### Activity
Repeat only the stretch of lines below that runs from the line with "text: Источник ->" through the line with "border-radius: 13px ->", unaltered.

### Source material

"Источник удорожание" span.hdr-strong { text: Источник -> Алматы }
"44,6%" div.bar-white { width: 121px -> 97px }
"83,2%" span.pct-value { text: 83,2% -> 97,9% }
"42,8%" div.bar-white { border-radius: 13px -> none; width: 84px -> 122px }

--

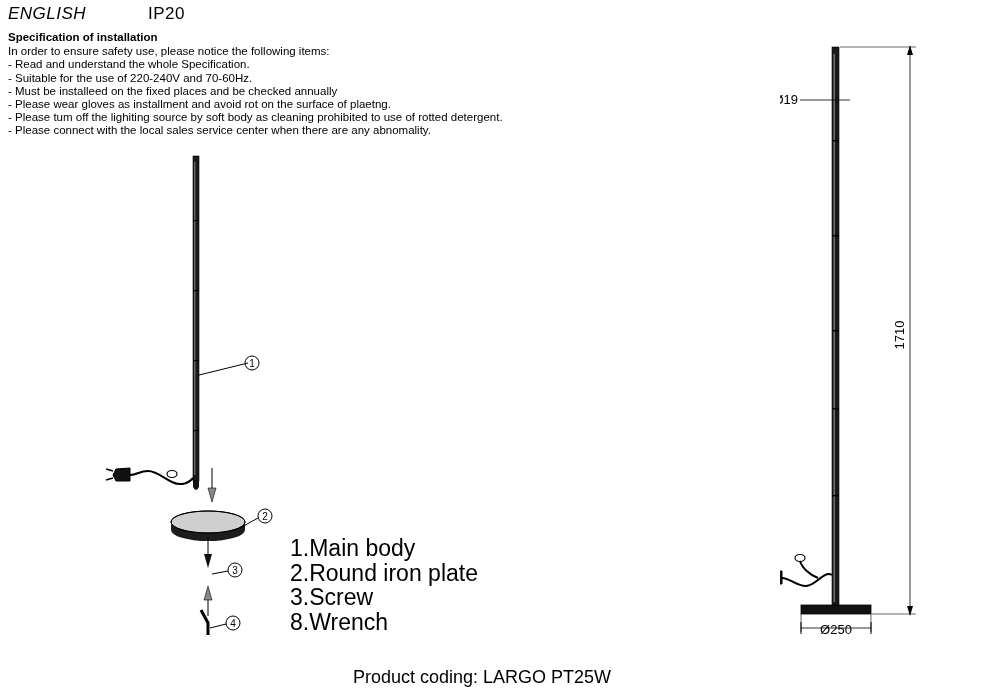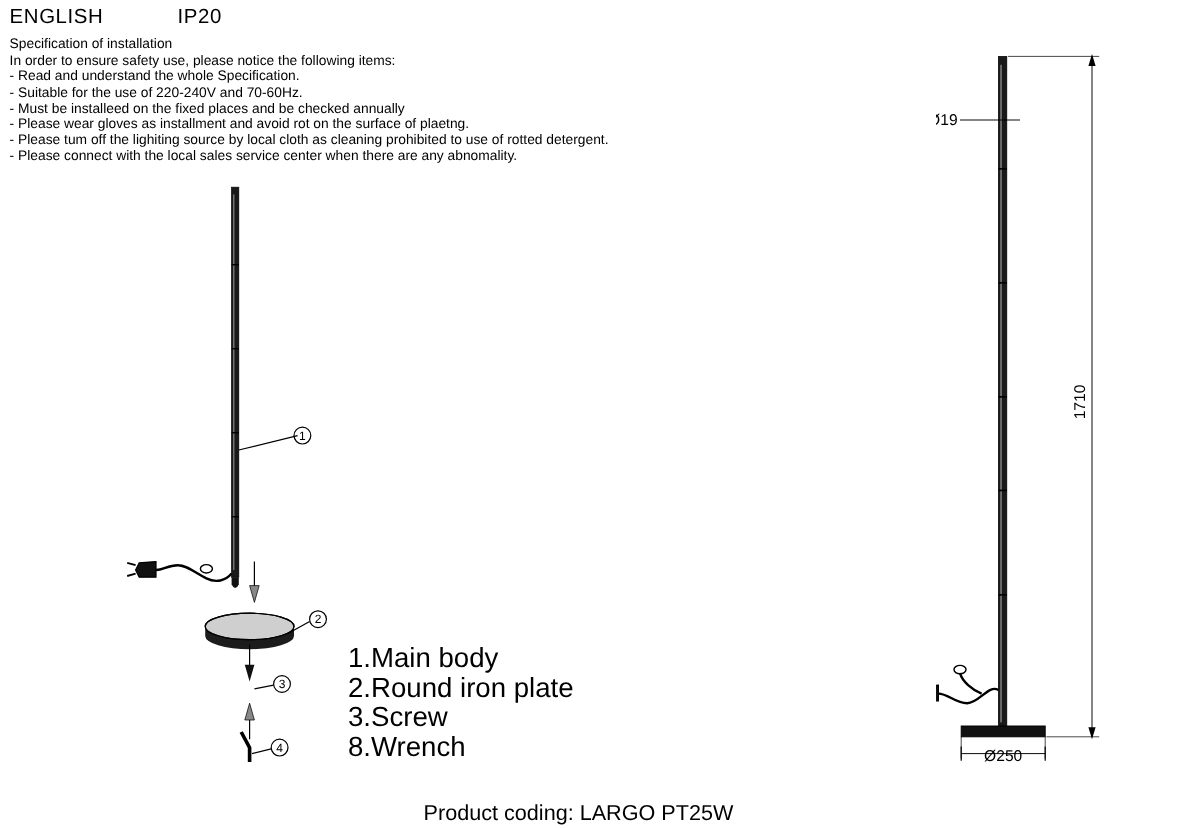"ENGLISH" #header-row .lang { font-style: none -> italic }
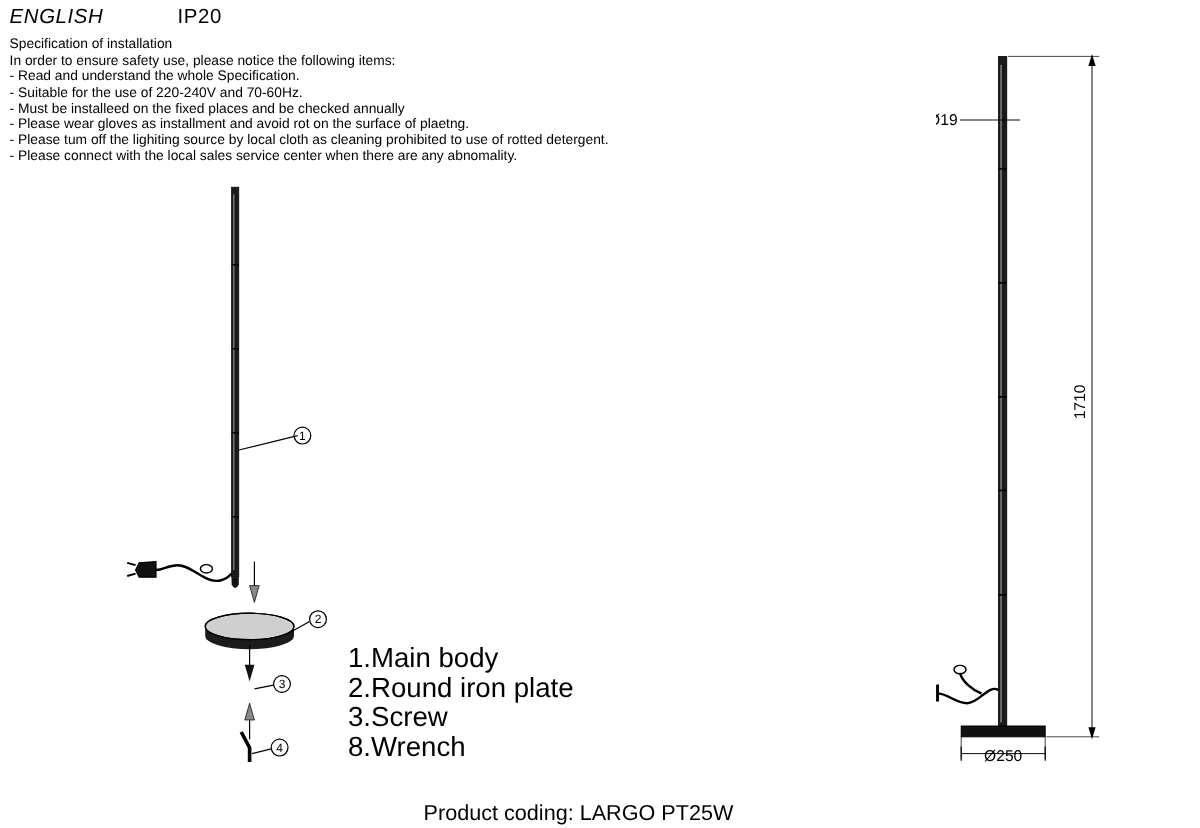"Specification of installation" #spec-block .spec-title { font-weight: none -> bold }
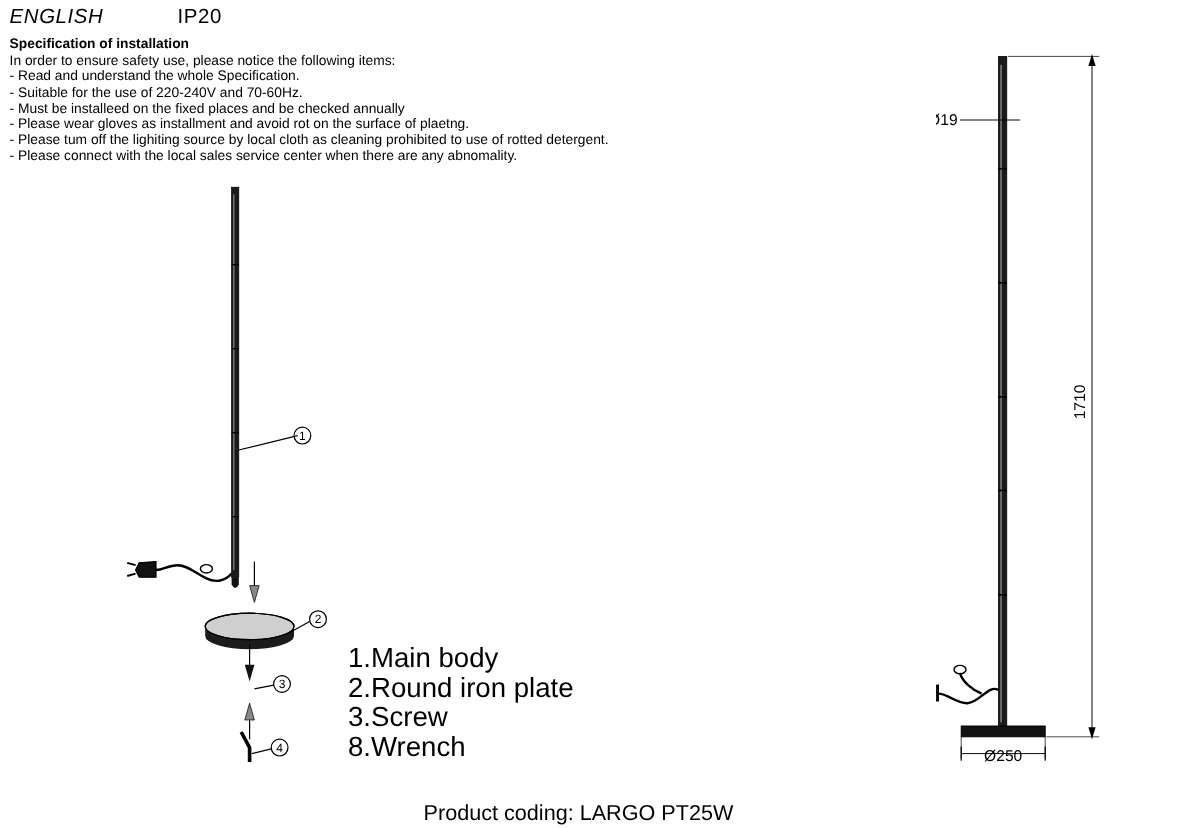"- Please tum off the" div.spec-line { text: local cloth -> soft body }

### Solution for this problem
"Источник удорожание" span.hdr-strong { text: Источник -> Алматы }
"44,6%" div.bar-white { width: 121px -> 97px }
"83,2%" span.pct-value { text: 83,2% -> 97,9% }
"42,8%" div.bar-white { border-radius: 13px -> none; width: 84px -> 122px }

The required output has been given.